Capital controls imposed since June 29, which limit withdrawals from cash machines and payments abroad, mean governments have advised tourists visiting Greece to bring euros in cash for spending money.
Several airlines, including Emirates, Qatar Airways and Turkish Airlines, have stopped allowing Greek travel agents to sell their tickets, said Lysandros Tsilidis, president of the Hellenic Association of Travel and Tourist Agencies (HATTA).
“We consider this inexcusably tough,” he said. “Even though they have been our partners for years and even though we have already paid 82 percent of what we owe to them during this season.”
Airlines association IATA has set up emergency procedures for its clearing house system which serves 400 airlines. Travel agents in Greece will be required to send funds to a Greek bank account on a weekly rather than fortnightly basis from July 15. Under the capital controls, the money still cannot leave the country.
“While we understand and sympathize with the difficulties facing agents on the ground in Greece, this action is being taken in response to the extraordinary circumstances facing the country,” an IATA spokesman said.
Turkish Airlines and Emirates confirmed they had stopped issuing tickets through Greek tour operators and travel agents. Emirates said its customers could still book tickets for its flights via its sales office in Athens, on the phone or online.
“These measures will be reviewed again in due course and we apologize for any inconvenience caused to both our customers and valued travel partners in the interim,” the Dubai-based airline said in an emailed statement to Reuters. Qatar Airways did not respond to requests for comment.
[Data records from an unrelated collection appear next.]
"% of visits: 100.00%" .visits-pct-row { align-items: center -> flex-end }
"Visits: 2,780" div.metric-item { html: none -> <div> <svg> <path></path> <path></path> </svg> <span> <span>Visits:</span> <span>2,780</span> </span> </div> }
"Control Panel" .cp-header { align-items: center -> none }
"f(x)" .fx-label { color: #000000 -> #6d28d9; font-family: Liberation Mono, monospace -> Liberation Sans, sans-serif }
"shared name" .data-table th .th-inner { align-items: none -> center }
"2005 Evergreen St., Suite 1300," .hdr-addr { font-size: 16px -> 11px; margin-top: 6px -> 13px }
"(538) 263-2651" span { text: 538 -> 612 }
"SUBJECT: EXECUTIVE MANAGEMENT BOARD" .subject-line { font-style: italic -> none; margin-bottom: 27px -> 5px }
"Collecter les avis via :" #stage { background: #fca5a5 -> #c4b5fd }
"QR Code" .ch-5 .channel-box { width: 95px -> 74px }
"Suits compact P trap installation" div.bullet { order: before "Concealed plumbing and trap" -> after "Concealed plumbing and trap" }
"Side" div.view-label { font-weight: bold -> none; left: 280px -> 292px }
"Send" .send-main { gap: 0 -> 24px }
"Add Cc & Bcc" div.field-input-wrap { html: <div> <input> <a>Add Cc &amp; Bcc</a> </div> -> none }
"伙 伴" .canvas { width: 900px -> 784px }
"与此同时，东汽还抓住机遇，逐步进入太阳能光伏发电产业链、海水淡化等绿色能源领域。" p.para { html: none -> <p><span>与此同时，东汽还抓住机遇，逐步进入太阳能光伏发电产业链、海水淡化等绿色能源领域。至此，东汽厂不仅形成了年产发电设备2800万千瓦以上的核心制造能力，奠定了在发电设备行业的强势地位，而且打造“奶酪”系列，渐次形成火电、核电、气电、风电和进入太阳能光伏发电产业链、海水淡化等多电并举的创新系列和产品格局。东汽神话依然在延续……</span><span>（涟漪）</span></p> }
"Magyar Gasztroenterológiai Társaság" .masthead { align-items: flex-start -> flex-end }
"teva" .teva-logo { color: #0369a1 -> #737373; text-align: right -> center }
Other major European carriers are continuing to sell tickets, although customers with Greek bank cards may have difficulty paying airlines that process payments elsewhere.
Low-cost carrier Ryanair, which usually sells its tickets online, said last week it would allow Greek customers to pay with cash.
Lufthansa said it and group airlines Austrian, Swiss and Brussels were continuing to sell tickets paid for by credit cards with no restrictions.
AerCap, the world’s largest independent aircraft leasing company, which counts Aegean Airlines as a customer, said it was seeing no problems with payments yet but there may be a temporary decline in revenue from Greece.
“Maybe we’ll take a couple of airplanes back and move them somewhere else,” CEO Aengus Kelly said in Dublin on Wednesday. “But we would certainly be of the opinion that in the long run, the tourism demand will still be there in the Greek market.”